[[ MATERIAL SUPPLIED open ]]

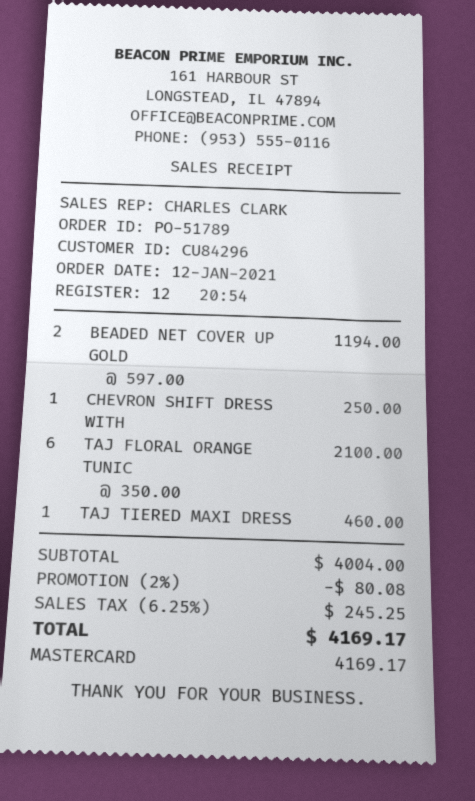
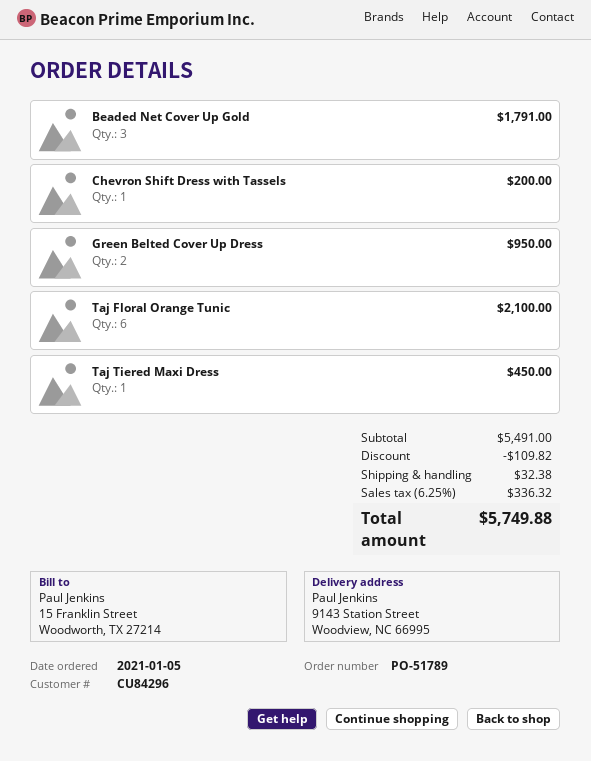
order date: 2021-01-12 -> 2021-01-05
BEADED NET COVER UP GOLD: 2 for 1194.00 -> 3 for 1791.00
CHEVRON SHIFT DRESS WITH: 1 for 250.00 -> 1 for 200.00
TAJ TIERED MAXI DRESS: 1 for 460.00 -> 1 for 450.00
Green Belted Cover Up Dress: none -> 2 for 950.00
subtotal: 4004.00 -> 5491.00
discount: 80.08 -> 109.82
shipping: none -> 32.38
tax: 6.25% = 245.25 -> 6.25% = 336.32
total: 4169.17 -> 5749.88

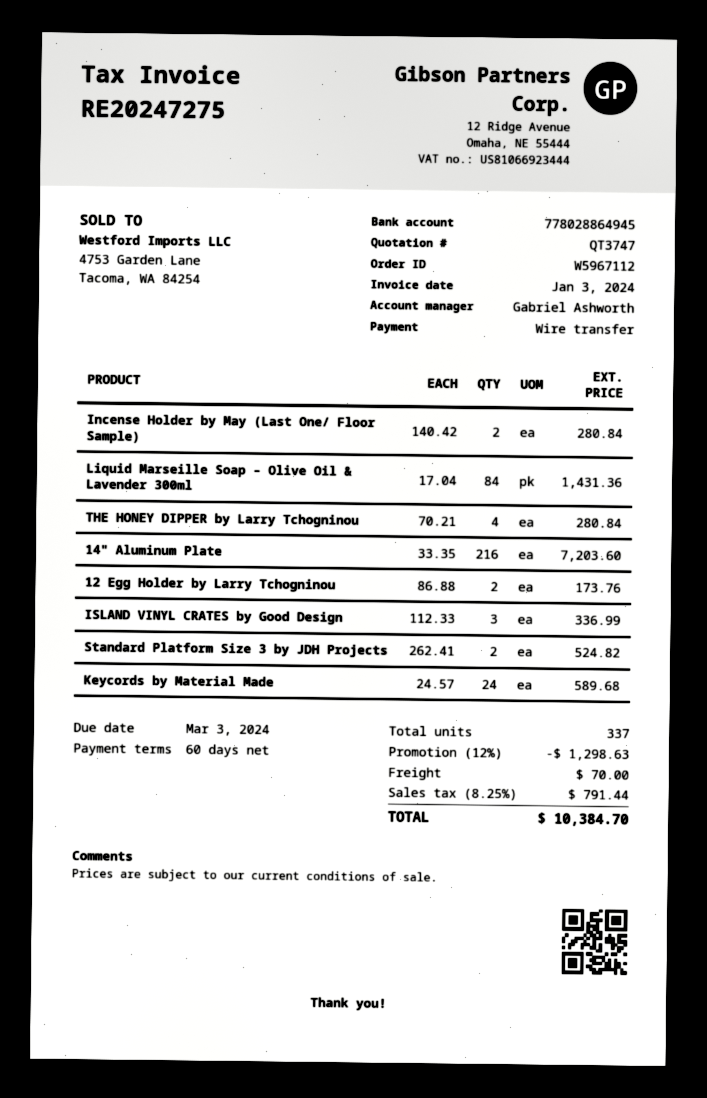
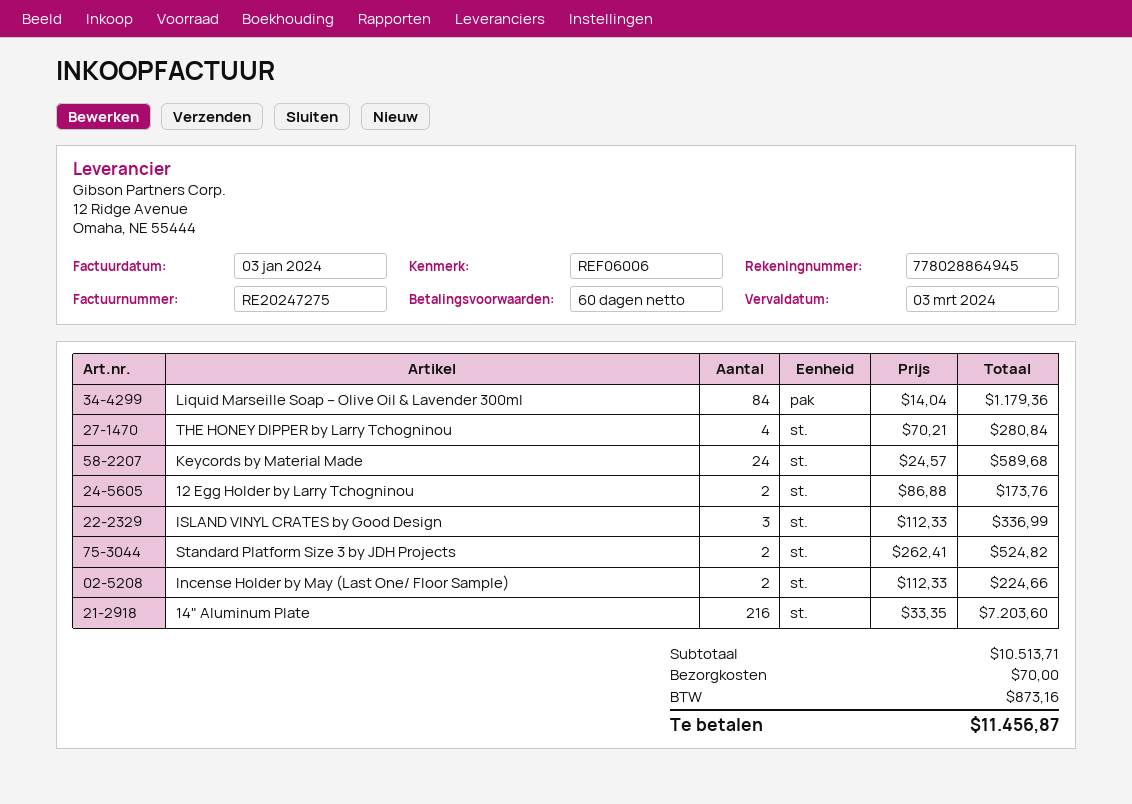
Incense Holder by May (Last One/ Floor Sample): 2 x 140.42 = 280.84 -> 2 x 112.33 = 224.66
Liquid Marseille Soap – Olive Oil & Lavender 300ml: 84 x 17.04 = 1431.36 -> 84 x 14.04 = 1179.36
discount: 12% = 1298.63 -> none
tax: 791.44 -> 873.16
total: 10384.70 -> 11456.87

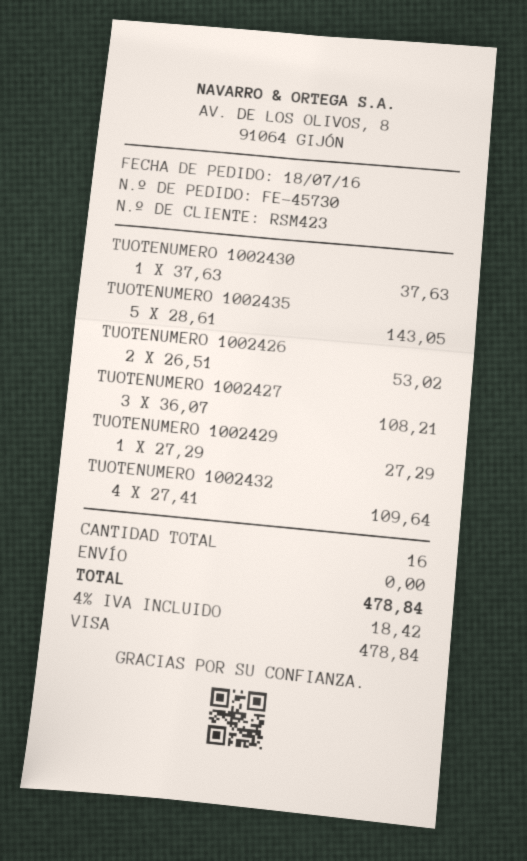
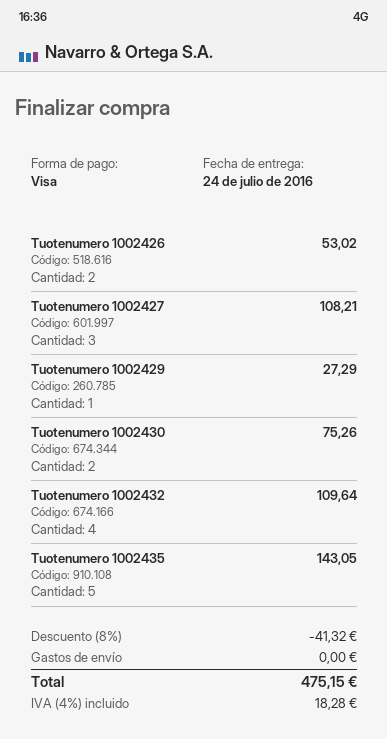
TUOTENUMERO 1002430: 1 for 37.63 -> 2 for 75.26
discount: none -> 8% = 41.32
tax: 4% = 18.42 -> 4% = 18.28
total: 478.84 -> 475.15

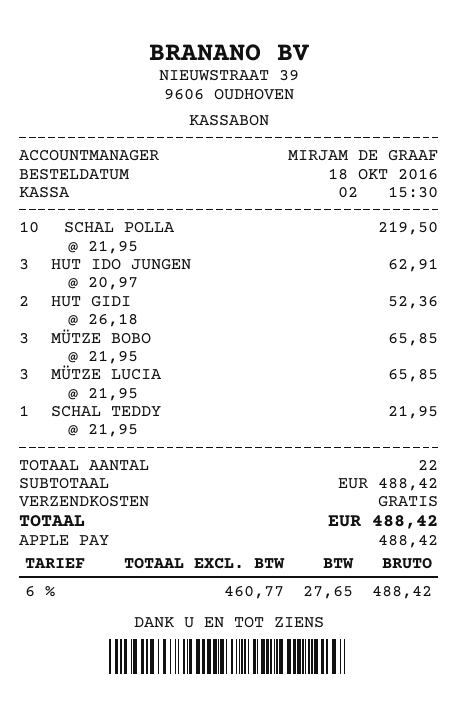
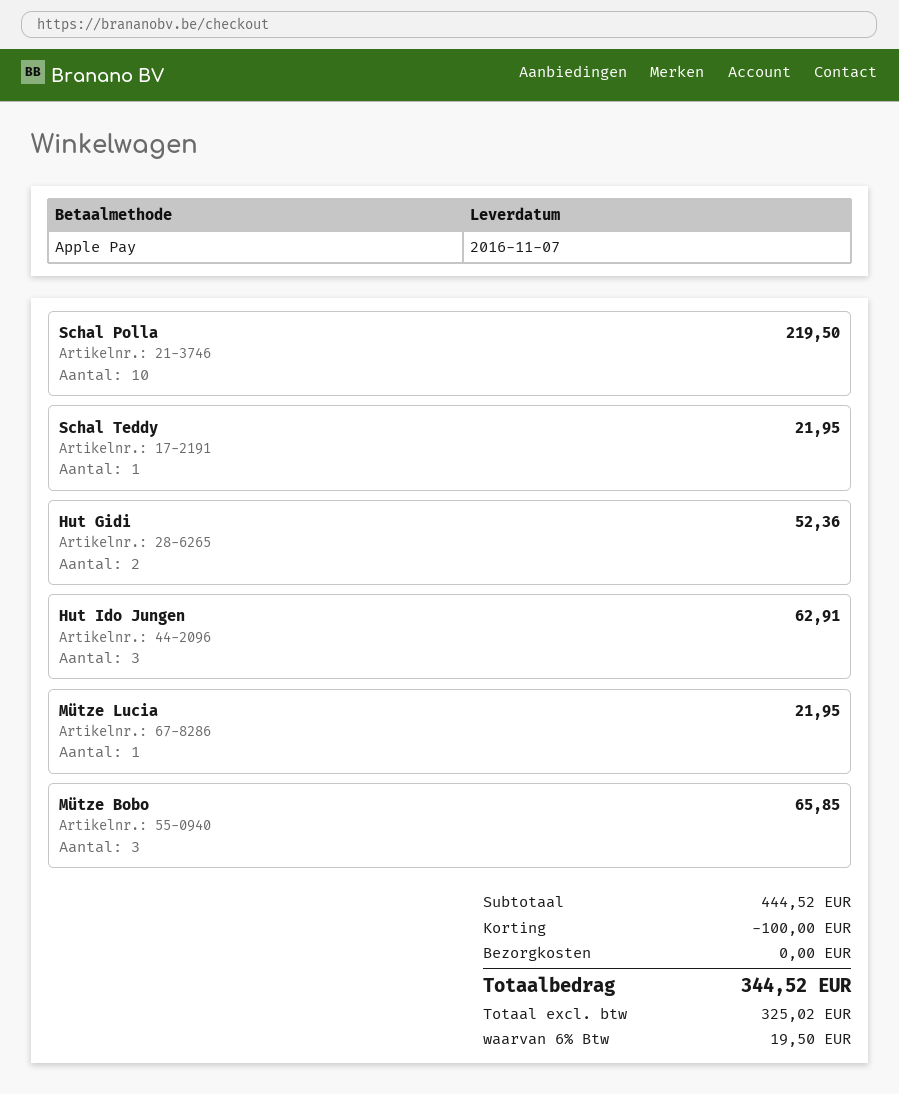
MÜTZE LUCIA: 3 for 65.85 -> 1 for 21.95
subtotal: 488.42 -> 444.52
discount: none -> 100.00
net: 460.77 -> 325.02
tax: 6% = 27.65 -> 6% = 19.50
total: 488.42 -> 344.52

[[ MATERIAL SUPPLIED closed ]]

### EXERCISE DIRECTIONS
Leaving all pictures out, output exactly the lines of the material above from the line with "subtotal: 4004.00 -> 5491.00" to the line with "Incense Holder by", both included.

### TASK ANSWER
subtotal: 4004.00 -> 5491.00
discount: 80.08 -> 109.82
shipping: none -> 32.38
tax: 6.25% = 245.25 -> 6.25% = 336.32
total: 4169.17 -> 5749.88

Incense Holder by May (Last One/ Floor Sample): 2 x 140.42 = 280.84 -> 2 x 112.33 = 224.66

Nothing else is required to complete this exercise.